Publicly traded mining companies are dumping shares onto the market faster than they have in a decade, and no one blinks an eye.
North American miners raised $2.9 billion in 185 deals in October alone, with gold prices soaring for much of the year and demand for the critical mineral increasing. This is the largest monthly tally since November 2013, according to Bloomberg.
Gold and silver miners accounted for a third of stock trading in October, even though prices for both metals have fallen since October 21.
Still, investors were undaunted. There are cash-chasing transactions happening all over the place. “I can’t think of a deal that’s been struggling for some time,” said Daniel Nolan, vice chairman of National Bank Capital Markets. “The market is very strong as almost everything is oversubscribed and many deals are being expanded.”
It is junior miners, not giants, that raise most of the funds
This record-setting breakthrough was not brought about by large companies dumping large amounts of stock. It came from the little people.
“So far, market activity has been completely dominated by a large number of young miners,” said Peter Miller, head of equity capital markets at Bank of Montreal.
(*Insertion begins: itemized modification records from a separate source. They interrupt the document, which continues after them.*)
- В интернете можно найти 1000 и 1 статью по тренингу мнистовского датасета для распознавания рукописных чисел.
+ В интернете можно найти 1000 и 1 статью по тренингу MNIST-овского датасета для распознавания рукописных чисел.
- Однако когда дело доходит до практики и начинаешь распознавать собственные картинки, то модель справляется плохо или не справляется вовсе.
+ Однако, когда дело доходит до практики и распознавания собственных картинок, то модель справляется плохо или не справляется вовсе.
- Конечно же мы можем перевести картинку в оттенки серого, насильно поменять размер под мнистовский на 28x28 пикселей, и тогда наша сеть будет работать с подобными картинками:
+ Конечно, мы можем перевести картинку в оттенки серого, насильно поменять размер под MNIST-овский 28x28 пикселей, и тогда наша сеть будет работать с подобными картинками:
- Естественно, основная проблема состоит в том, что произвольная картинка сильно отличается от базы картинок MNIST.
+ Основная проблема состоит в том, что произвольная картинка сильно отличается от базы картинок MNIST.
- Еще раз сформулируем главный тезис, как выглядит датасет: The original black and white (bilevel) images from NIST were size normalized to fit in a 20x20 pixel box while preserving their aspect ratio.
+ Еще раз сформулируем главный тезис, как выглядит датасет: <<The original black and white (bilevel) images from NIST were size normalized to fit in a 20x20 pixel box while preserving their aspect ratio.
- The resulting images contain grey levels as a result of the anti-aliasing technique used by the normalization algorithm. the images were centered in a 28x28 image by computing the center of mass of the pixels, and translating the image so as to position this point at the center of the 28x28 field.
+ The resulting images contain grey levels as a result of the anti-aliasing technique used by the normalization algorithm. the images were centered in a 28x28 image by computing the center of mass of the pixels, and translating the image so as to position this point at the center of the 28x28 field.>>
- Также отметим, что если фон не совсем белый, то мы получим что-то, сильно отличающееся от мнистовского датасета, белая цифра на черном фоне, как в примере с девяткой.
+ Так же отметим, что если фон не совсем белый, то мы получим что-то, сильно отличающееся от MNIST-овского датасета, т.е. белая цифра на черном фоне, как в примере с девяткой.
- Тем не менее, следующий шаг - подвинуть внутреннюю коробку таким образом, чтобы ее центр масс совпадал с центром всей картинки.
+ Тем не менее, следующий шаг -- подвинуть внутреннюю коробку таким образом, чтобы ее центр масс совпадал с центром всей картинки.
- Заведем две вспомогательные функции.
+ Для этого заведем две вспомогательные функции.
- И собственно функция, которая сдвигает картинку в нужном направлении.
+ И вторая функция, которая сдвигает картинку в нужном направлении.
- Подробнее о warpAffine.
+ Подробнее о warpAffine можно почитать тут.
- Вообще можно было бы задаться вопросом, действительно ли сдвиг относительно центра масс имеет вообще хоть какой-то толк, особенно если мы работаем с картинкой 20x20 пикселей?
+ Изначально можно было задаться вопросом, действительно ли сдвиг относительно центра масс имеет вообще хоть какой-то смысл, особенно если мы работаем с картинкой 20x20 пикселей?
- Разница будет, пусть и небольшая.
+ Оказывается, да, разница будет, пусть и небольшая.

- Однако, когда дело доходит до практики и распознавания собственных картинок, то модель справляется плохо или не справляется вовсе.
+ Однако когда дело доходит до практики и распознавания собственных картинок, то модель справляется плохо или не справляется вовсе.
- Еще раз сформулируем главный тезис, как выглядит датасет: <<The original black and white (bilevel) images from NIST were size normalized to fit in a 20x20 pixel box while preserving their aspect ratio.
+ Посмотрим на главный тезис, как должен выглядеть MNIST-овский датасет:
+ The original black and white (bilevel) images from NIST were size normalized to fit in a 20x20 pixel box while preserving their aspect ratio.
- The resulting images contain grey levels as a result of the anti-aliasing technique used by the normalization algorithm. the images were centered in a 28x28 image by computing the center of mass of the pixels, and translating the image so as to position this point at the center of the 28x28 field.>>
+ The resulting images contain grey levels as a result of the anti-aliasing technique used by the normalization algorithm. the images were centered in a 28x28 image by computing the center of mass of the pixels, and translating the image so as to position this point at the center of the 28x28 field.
There are no big deals by a few big companies, and a bunch of smaller companies are grabbing all the money they can.
One of the biggest financings came from NexGen Energy Ltd., a uranium mining company listed in Toronto, New York and Sydney. They netted C$400 million ($287.2 million) in an acquisition deal, followed by a blockbuster sale of A$600 million ($395.9 million) in Sydney.
The largest precious metals transaction was with Hycroft Mining Holding Corporation, a Denver-based gold and silver producer. They raised $171.4 million and took the top spot in the gold and silver category for October.
Demand is strong as investors who missed out on gold’s soaring prices this year are scrambling for gold. “Investors who didn’t have adequate exposure to this sector this year would have lagged in terms of performance,” said Michelle Carilli, global head of ECM at Bank of Nova Scotia.
That decline in performance is now causing investors to try to rebalance their portfolios, with money moving back into precious and base metals.
U.S. government support and copper prices drive key minerals trade
Demand for critical minerals is soaring, helped by the U.S. government’s expansion into space.
Copper prices near record levels are also a factor. Nowlan said that despite recent declines in gold and silver prices, a combination of support and pricing strength will keep trading going “for some time.”
Miller said metal prices don’t need to be at “stratospheric” levels for these companies to continue selling their stocks, they just need to be “float” enough to warrant market interest.
Bank of Montreal was the busiest advisor on these deals in October, according to Bloomberg data.
Miller said the full lineup for November is already taking shape. This pace is not slowing down. New offers come in every day, and investors don’t turn them down. “We haven’t seen this much capital flowing into this space in a long time,” said John Ciampaglia, CEO of Sprott Asset Management.
More IPOs, SPACs, and equity raisings are expected. “You’re going to see a lot of these companies coming into the market, doing IPOs, SPACs, raising capital. They’re all going to be caught up in this bubble of competition to be the first to go to market,” said Benchmark analyst Subhash Chandra.
Gold stocks currently account for 12% of Canada’s S&P/TSX Composite Index. And in the US, Newmont’s value has doubled this year. Despite the recent decline, the company remains one of the top 10 stocks on the S&P 500.